The strength of the immune system in response to respiratory infections is constantly changing, depending on the history of previous, unrelated infections, according to new research from the Crick.
There are two types of immunity to infections. Adaptive immunity provides immune 'memory', allowing a fast and strong immunological response when the same disease is encountered more than once. In contrast, innate immunity provides a broad and less specific first line of defence against all pathogens, and is vital to controlling infections the body has not experienced previously.
The study, published in Nature Immunology, found that after recovery from a respiratory infection, particular cells in the innate immune system in the lung are more effective, offering extra protection against new infections in the following weeks. Specifically, they found that mice given the flu virus were significantly less likely to catch a completely different, bacterial, infection a month later.
This heightened immunity is the result of how, during the initial infection, a particular type of immune cell travels from the bone marrow to the lungs and turns into a lung macrophage, a type of white blood cell. Once in the lungs, these cells produce cytokines, hormone-like molecules which cause inflammation and help fight pathogens.
As these special macrophages remain in a more reactive state in the lungs after the infection is resolved, they offer an extra layer of protection from future infections over the following weeks. However, over time the ability of these macrophages to produce high levels of cytokines disappears. This means that, after a couple of months, protection against infection decreases and eventually returns to the same level as in animals which had not previously been infected. The researchers believe this mechanism could also be true for humans.

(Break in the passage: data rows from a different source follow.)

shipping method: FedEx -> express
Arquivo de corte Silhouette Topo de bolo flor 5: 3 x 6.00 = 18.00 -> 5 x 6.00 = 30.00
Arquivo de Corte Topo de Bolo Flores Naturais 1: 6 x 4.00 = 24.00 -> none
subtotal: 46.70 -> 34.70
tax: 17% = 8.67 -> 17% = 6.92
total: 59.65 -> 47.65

“Flu is a serious disease, especially for vulnerable groups, and we’re not suggesting that a flu infection is desirable. Rather, this research provides valuable insights into how a viral infection that is cleared quickly can continue to affect immunity for weeks afterwards, through long-term changes in innate immune cells. This could partially explain why our response to diseases can vary – what you could fight off with no symptoms one week, could have nasty effects a couple of weeks later,” says Helena Aegerter, lead author and PhD student in the Immunoregulation Laboratory at the Crick.

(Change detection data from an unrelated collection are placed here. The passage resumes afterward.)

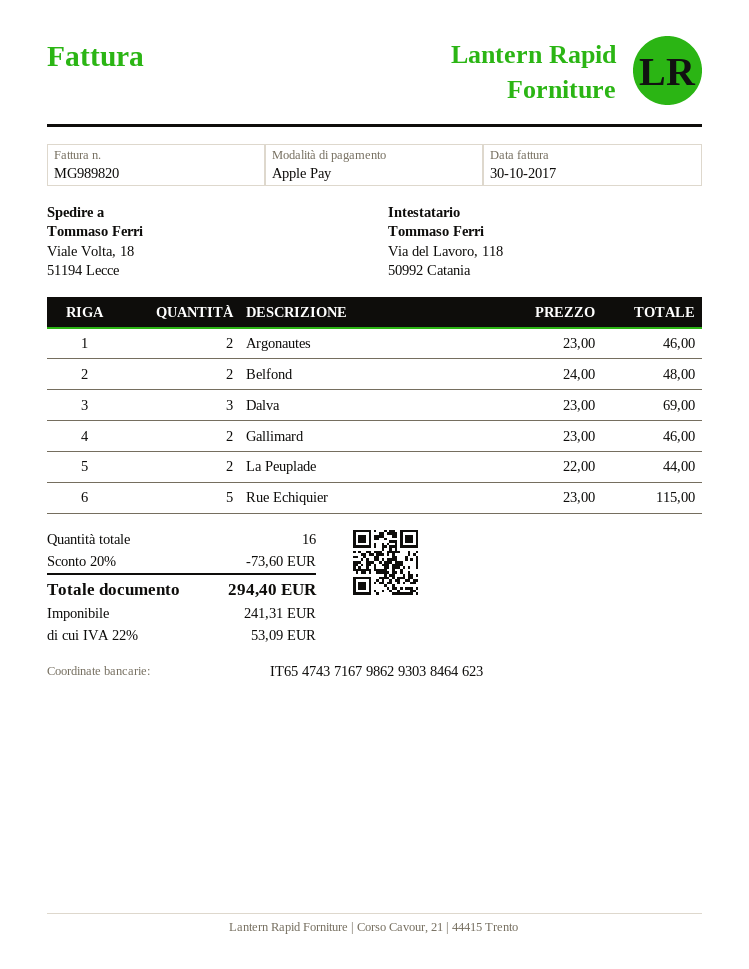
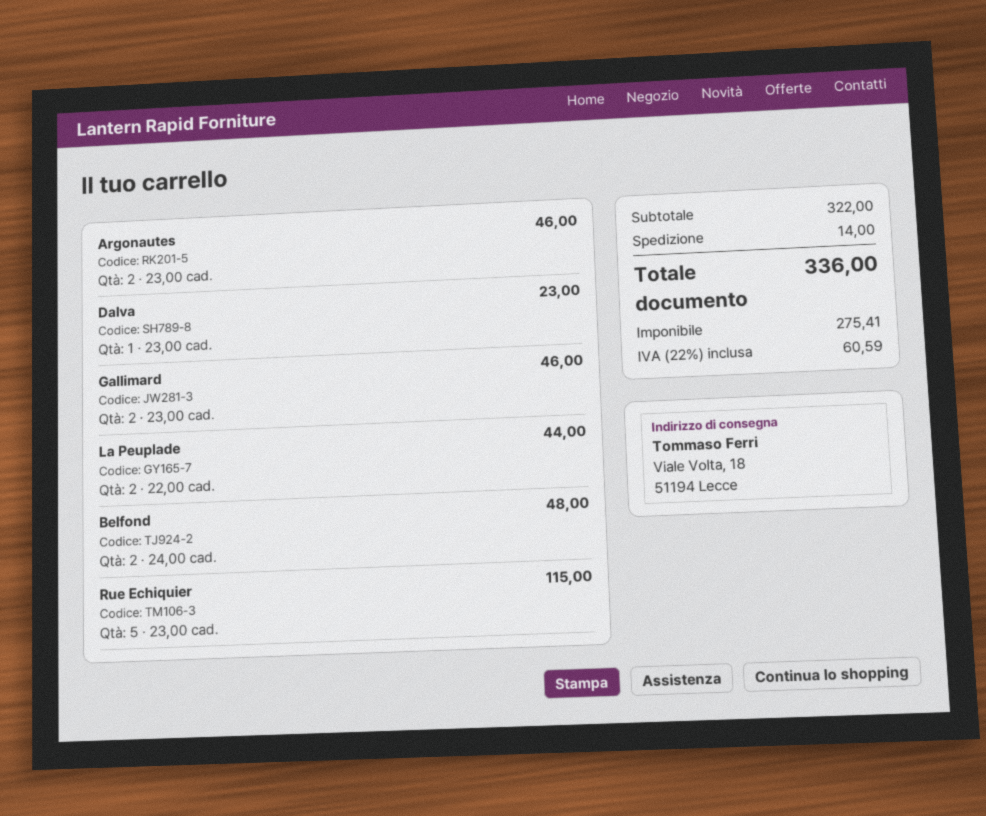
Dalva: 3 x 23.00 = 69.00 -> 1 x 23.00 = 23.00
discount: 20% = 73.60 -> none
shipping: none -> 14.00
net: 241.31 -> 275.41
tax: 22% = 53.09 -> 22% = 60.59
total: 294.40 -> 336.00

The researchers plan to look further into how a history of infection affects the immune system, including in conditions such as asthma or chronic obstructive pulmonary disease, where the heightened inflammatory response explained in this research could worsen symptoms.
“Our immune system is a mosaic of protective mechanisms and the level of protection is not constant. This means it’s important people take long-term precautions against infection where appropriate, such as winter flu vaccinations,” says Andreas Wack, author and group leader in the Immunoregulation Laboratory.